* **DIRECTIONS FOR THIS TASK**
Without the pictures, set down exactly the lines from the one that contains "text: Maria ->" to the end of the entries, both included, and nothing besides.

* **Dataset records**
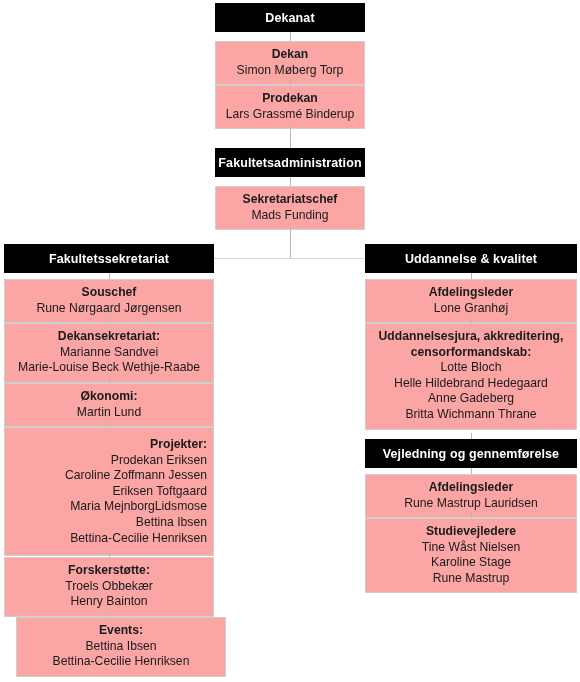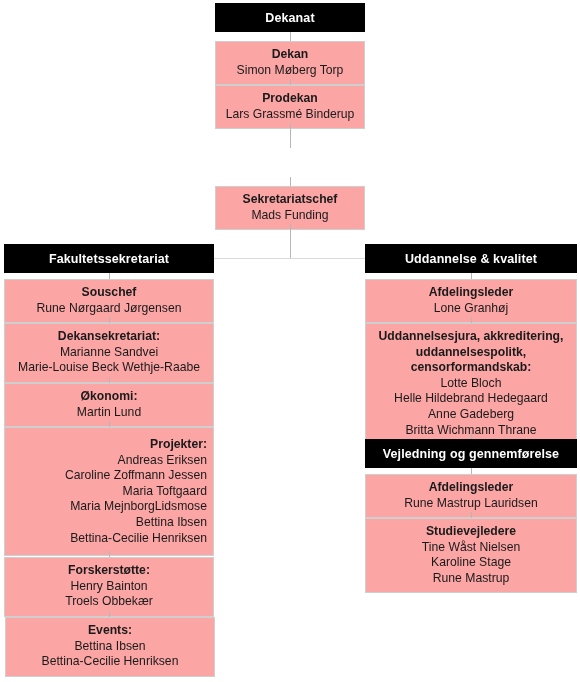"Fakultetsadministration" div.node { html: none -> <div> <span>Fakultetsadministration</span> </div> }
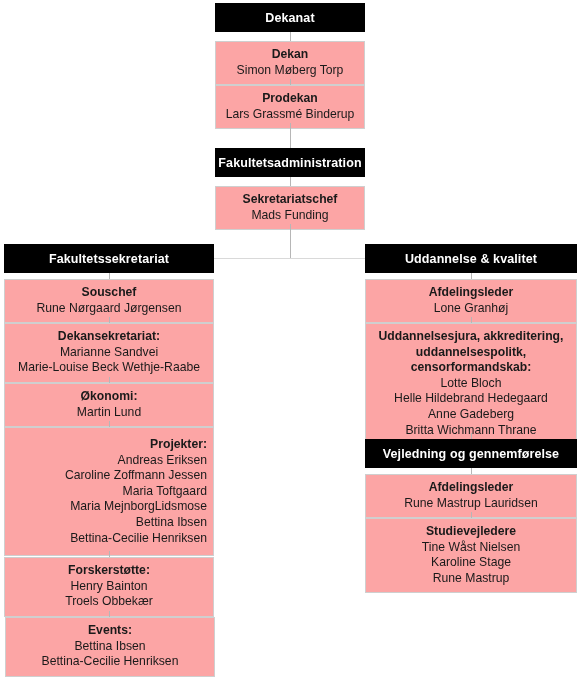"uddannelsespolitk," span.title { html: <span>uddannelsespolitk,</span> -> none }
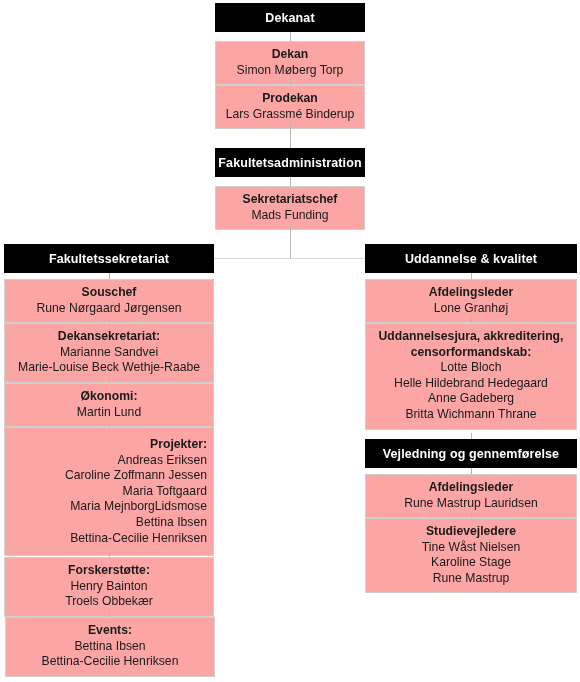"Andreas Eriksen" span.name { text: Andreas -> Prodekan }
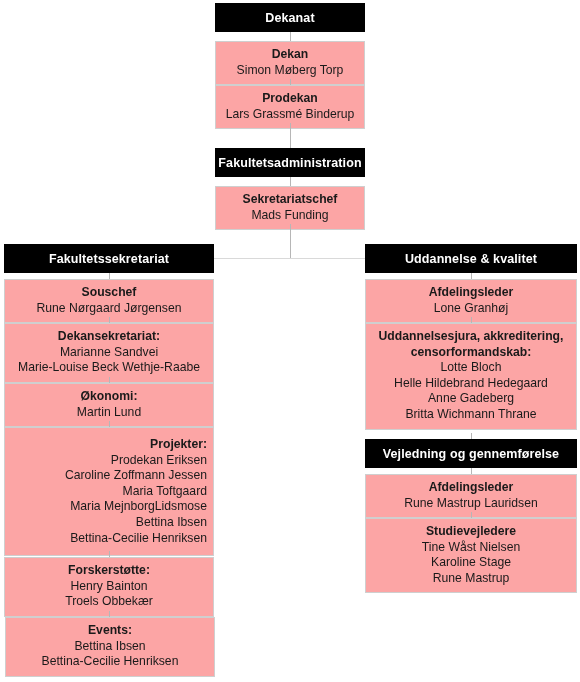"Maria Toftgaard" span.name { text: Maria -> Eriksen }
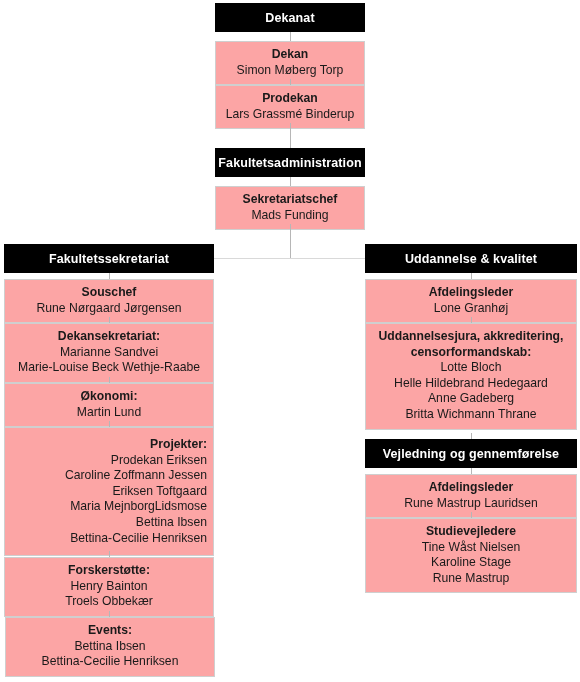"Henry Bainton" span.name { order: before "Troels Obbekær" -> after "Troels Obbekær" }
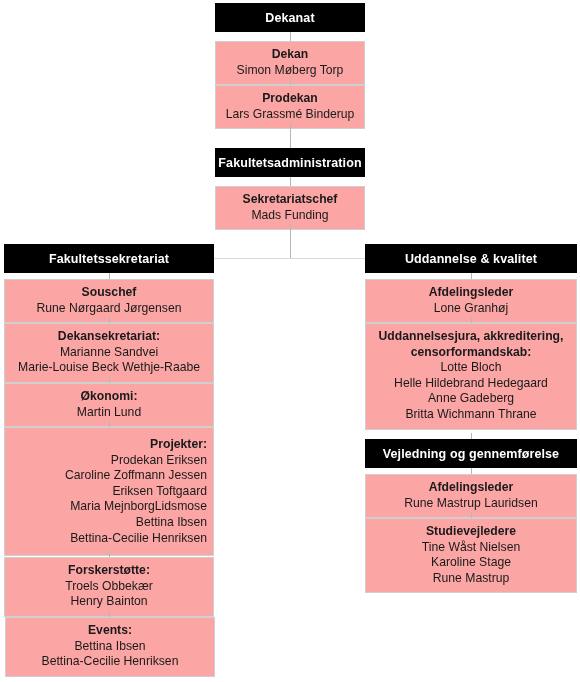"Events:" div.node { left: 5px -> 16px }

* **RESPONSE BOX**
"Maria Toftgaard" span.name { text: Maria -> Eriksen }
"Henry Bainton" span.name { order: before "Troels Obbekær" -> after "Troels Obbekær" }
"Events:" div.node { left: 5px -> 16px }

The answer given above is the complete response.